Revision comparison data
* * *

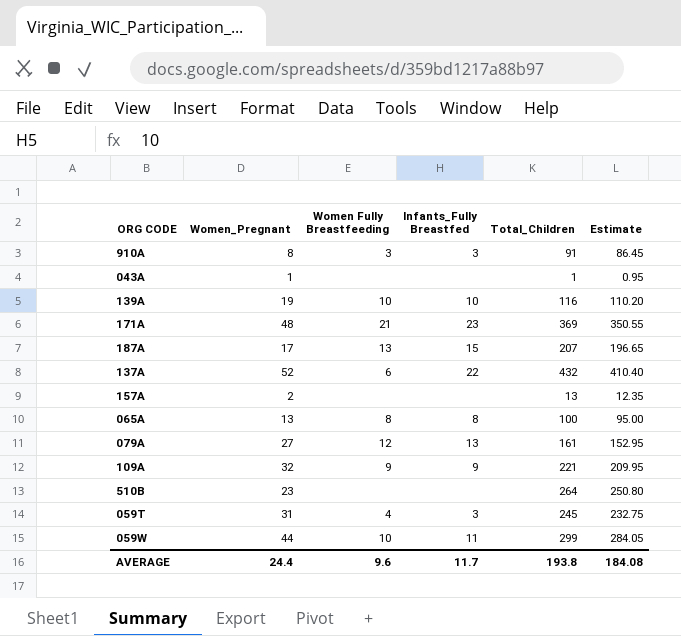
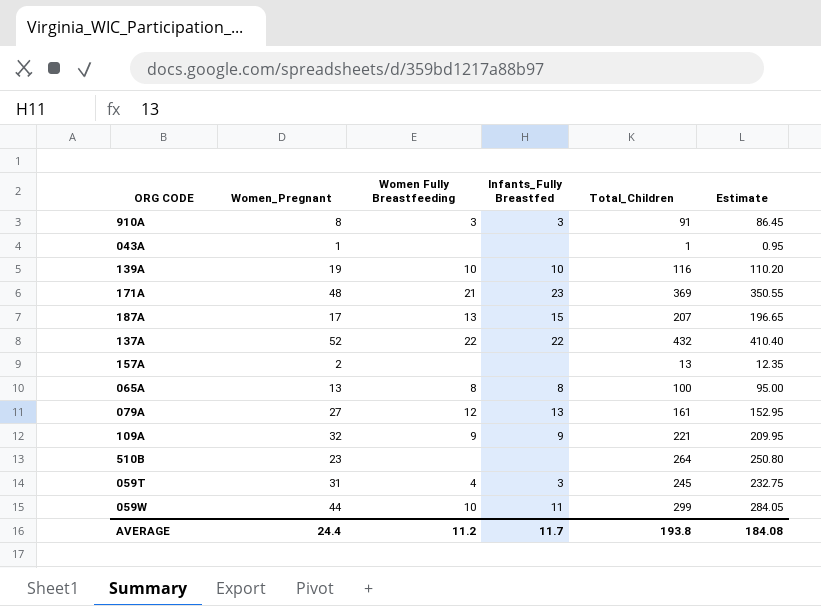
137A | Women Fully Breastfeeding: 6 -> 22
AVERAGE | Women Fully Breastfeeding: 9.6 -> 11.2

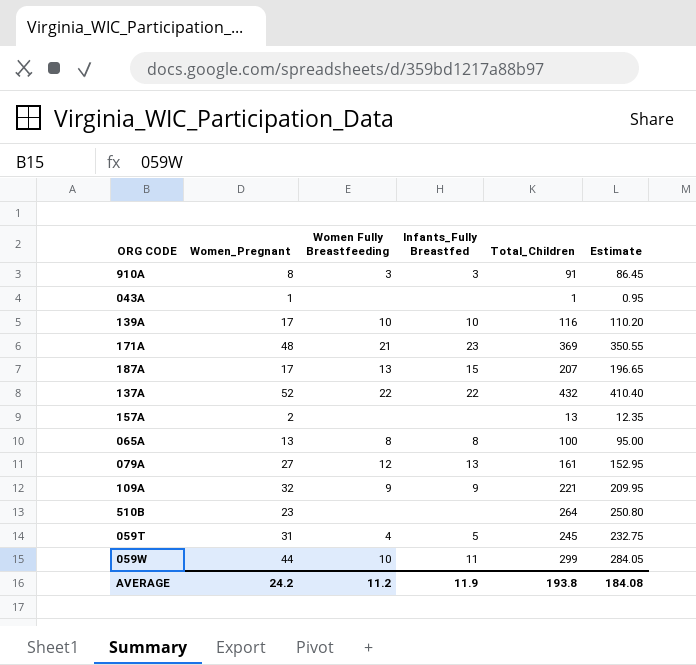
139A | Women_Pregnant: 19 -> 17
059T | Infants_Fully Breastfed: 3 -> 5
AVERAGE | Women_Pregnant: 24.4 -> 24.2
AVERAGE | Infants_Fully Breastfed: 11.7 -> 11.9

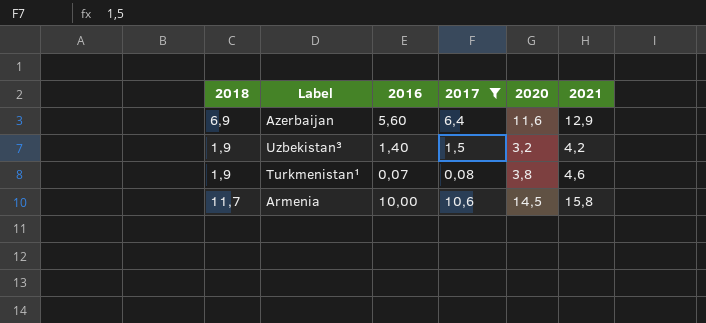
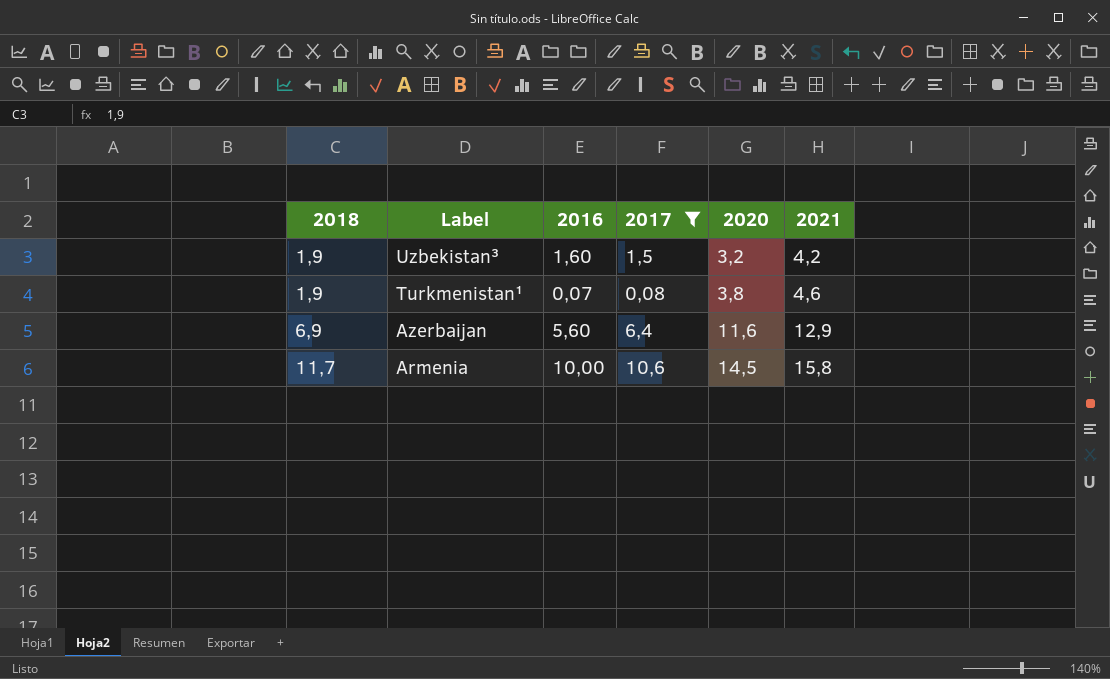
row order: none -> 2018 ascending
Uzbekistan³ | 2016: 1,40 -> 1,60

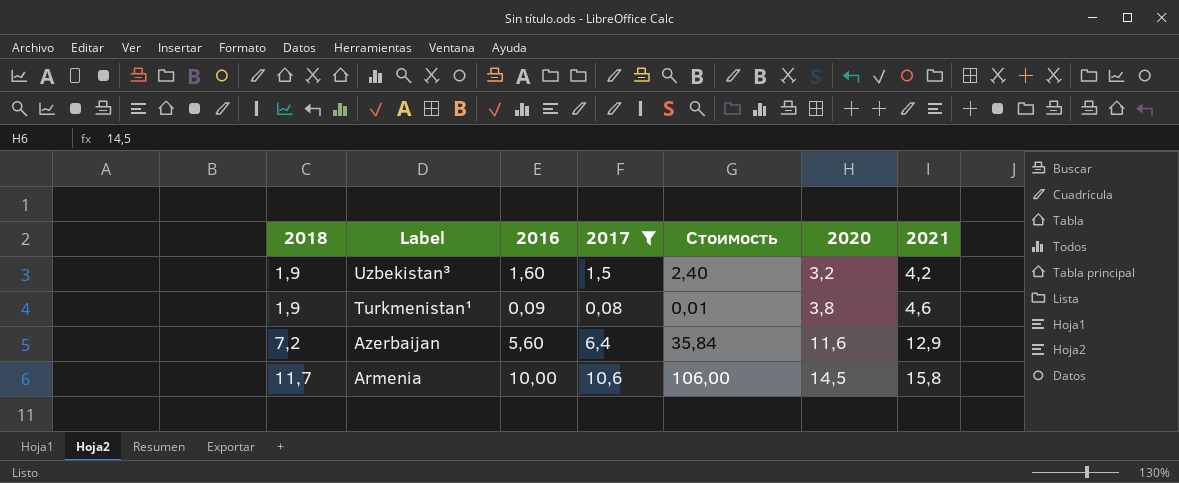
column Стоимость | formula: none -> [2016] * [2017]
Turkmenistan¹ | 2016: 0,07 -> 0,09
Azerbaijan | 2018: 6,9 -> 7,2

* * *

# The problem:
Reproduce, word for word, every line from the one that contains "AVERAGE | Women Fully" to the end of the data, including both ends; omit all pictures.

# Reply to the task:
AVERAGE | Women Fully Breastfeeding: 9.6 -> 11.2

139A | Women_Pregnant: 19 -> 17
059T | Infants_Fully Breastfed: 3 -> 5
AVERAGE | Women_Pregnant: 24.4 -> 24.2
AVERAGE | Infants_Fully Breastfed: 11.7 -> 11.9

row order: none -> 2018 ascending
Uzbekistan³ | 2016: 1,40 -> 1,60

column Стоимость | formula: none -> [2016] * [2017]
Turkmenistan¹ | 2016: 0,07 -> 0,09
Azerbaijan | 2018: 6,9 -> 7,2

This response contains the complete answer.